----- DATA TO PROCESS -----

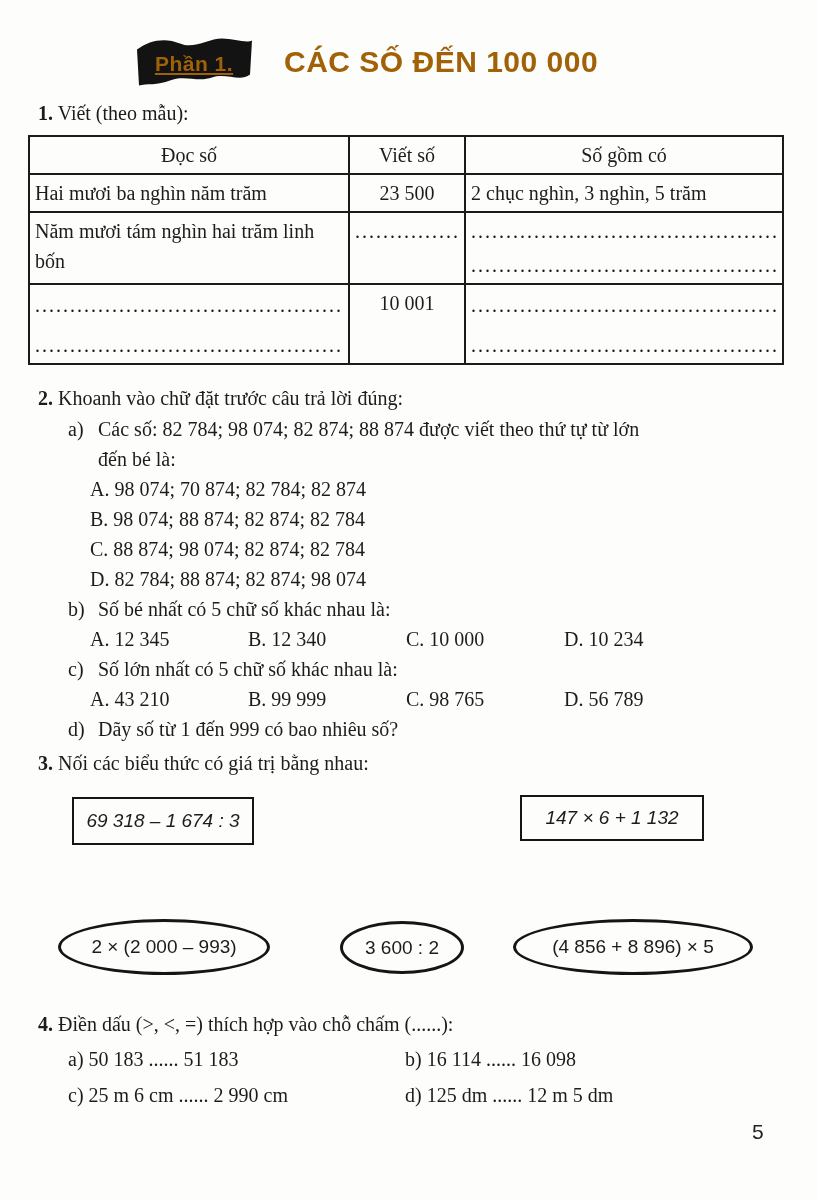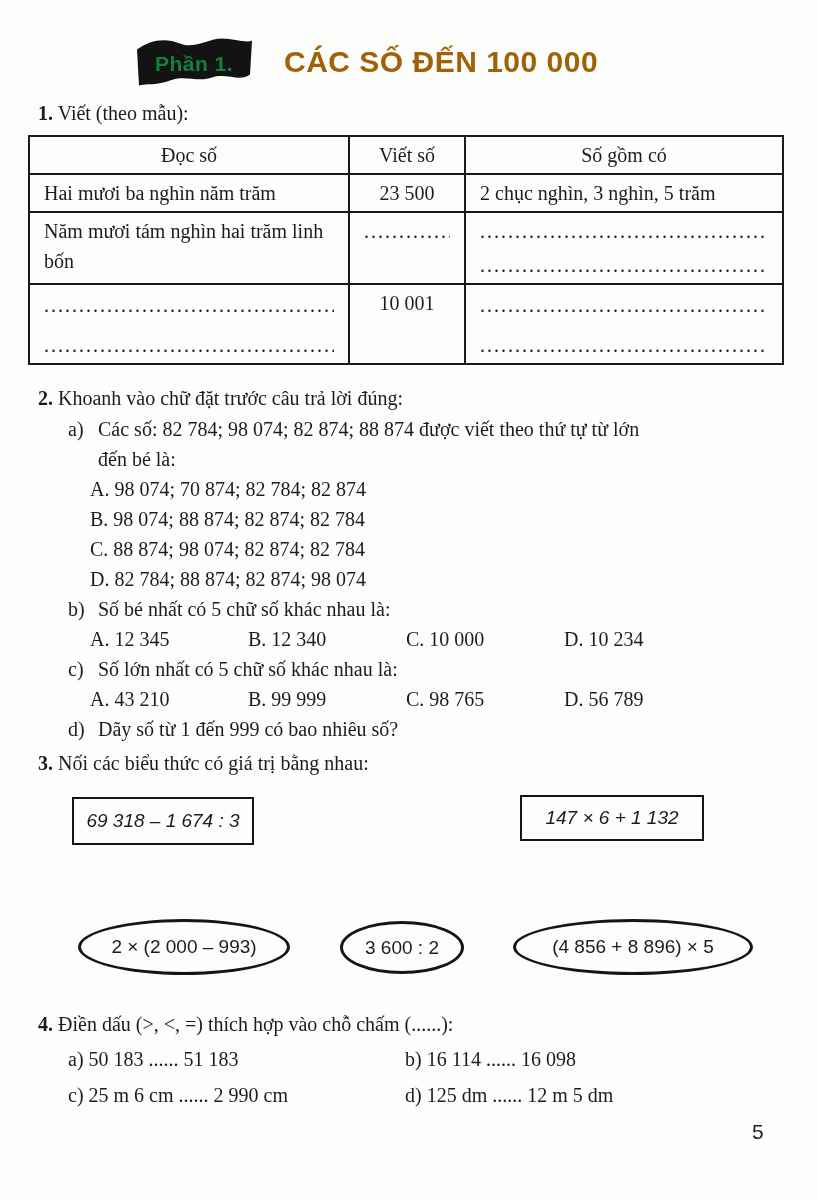--- a/index.html
+++ b/index.html
@@ -19,8 +19,8 @@
   .banner-label {
     position:absolute; left:0; top:4px; right:0; bottom:0;
     display:flex; align-items:center; justify-content:center;
-    color:#15803d; font-family:"Liberation Sans", sans-serif;
-    font-weight:bold; font-size:21px; letter-spacing:0.5px;
+    color:#a16207; font-family:"Liberation Sans", sans-serif;
+    font-weight:bold; font-size:21px; letter-spacing:0.5px;text-decoration:underline;
   }
   .page-title {
     font-family:"Liberation Sans", sans-serif; font-weight:bold;

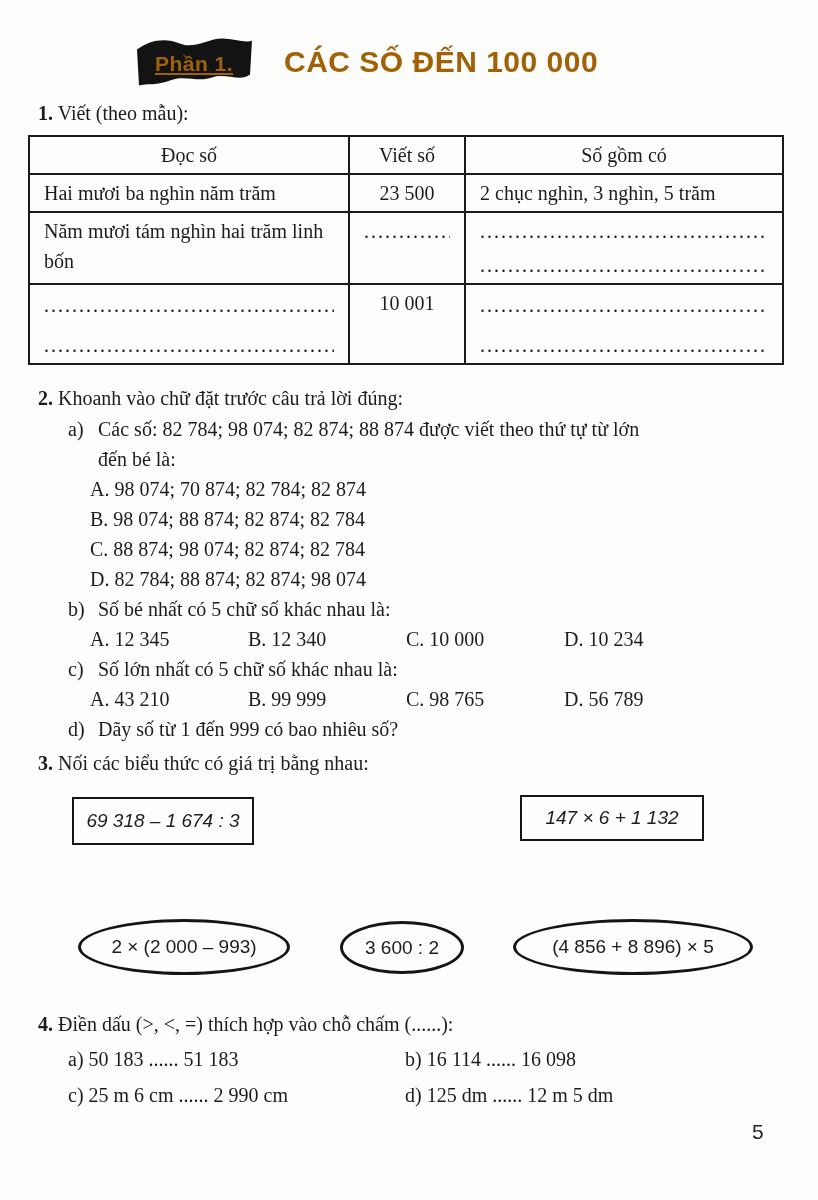--- a/index.html
+++ b/index.html
@@ -37,7 +37,7 @@
   }
   table.fill-table th, table.fill-table td {
     border:2px solid #1b1b1b; font-weight:normal;
-    padding:3px 14px; vertical-align:top; line-height:30px;
+    padding:3px 5px; vertical-align:top; line-height:30px;
   }
   table.fill-table th { text-align:center; height:30px; }
   .cell-center { text-align:center; }

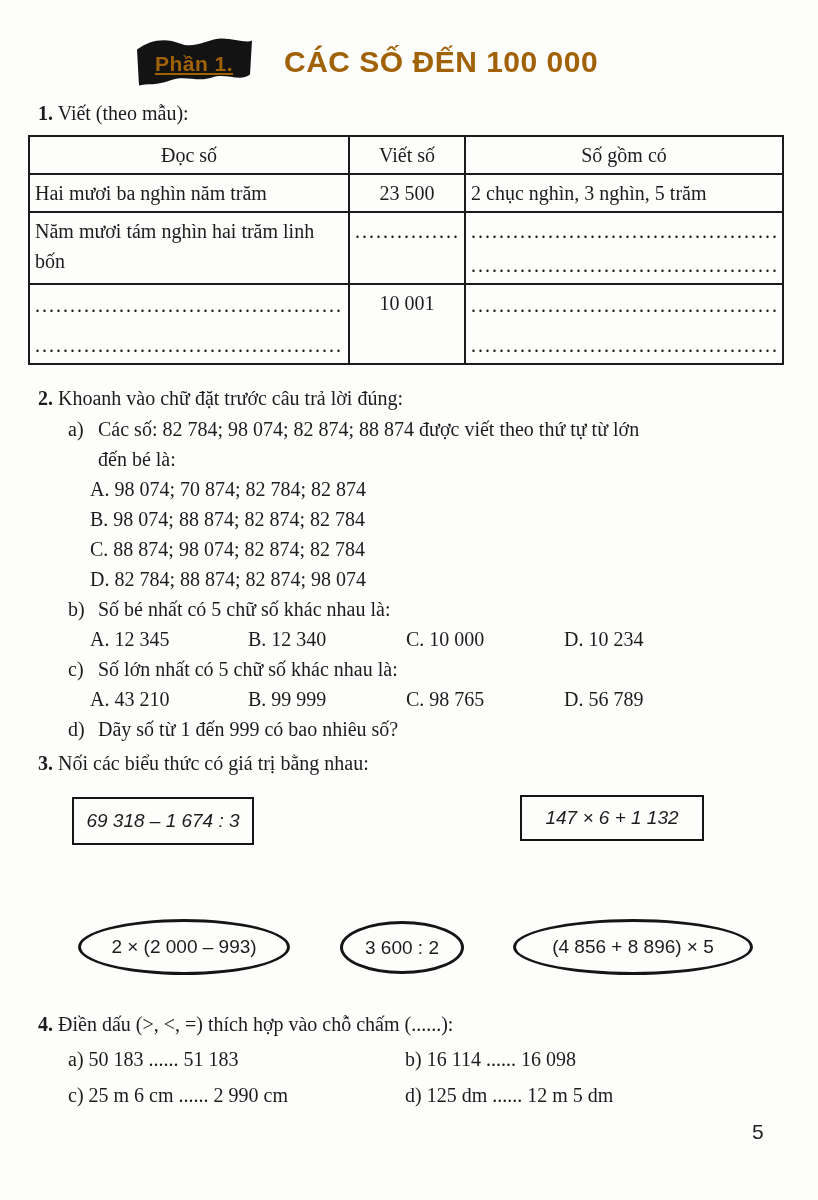--- a/index.html
+++ b/index.html
@@ -71,7 +71,7 @@
   .mbox.b2 { left:322px; top:18px; width:140px; height:42px; }
   .mbox.b3 { left:520px; top:16px; width:180px; height:42px; }
   .mellipse { border:3px solid #151515; border-radius:50%; }
-  .mellipse.e1 { left:78px;  top:140px; width:206px; height:50px; }
+  .mellipse.e1 { left:58px;  top:140px; width:206px; height:50px; }
   .mellipse.e2 { left:340px; top:142px; width:118px; height:47px; }
   .mellipse.e3 { left:513px; top:140px; width:234px; height:50px; }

-----

TO DO:
In repeating the lines above, keep the wording exact and leave every picture out.

FINAL ANSWER:
--- a/index.html
+++ b/index.html
@@ -19,8 +19,8 @@
   .banner-label {
     position:absolute; left:0; top:4px; right:0; bottom:0;
     display:flex; align-items:center; justify-content:center;
-    color:#15803d; font-family:"Liberation Sans", sans-serif;
-    font-weight:bold; font-size:21px; letter-spacing:0.5px;
+    color:#a16207; font-family:"Liberation Sans", sans-serif;
+    font-weight:bold; font-size:21px; letter-spacing:0.5px;text-decoration:underline;
   }
   .page-title {
     font-family:"Liberation Sans", sans-serif; font-weight:bold;

--- a/index.html
+++ b/index.html
@@ -37,7 +37,7 @@
   }
   table.fill-table th, table.fill-table td {
     border:2px solid #1b1b1b; font-weight:normal;
-    padding:3px 14px; vertical-align:top; line-height:30px;
+    padding:3px 5px; vertical-align:top; line-height:30px;
   }
   table.fill-table th { text-align:center; height:30px; }
   .cell-center { text-align:center; }

--- a/index.html
+++ b/index.html
@@ -71,7 +71,7 @@
   .mbox.b2 { left:322px; top:18px; width:140px; height:42px; }
   .mbox.b3 { left:520px; top:16px; width:180px; height:42px; }
   .mellipse { border:3px solid #151515; border-radius:50%; }
-  .mellipse.e1 { left:78px;  top:140px; width:206px; height:50px; }
+  .mellipse.e1 { left:58px;  top:140px; width:206px; height:50px; }
   .mellipse.e2 { left:340px; top:142px; width:118px; height:47px; }
   .mellipse.e3 { left:513px; top:140px; width:234px; height:50px; }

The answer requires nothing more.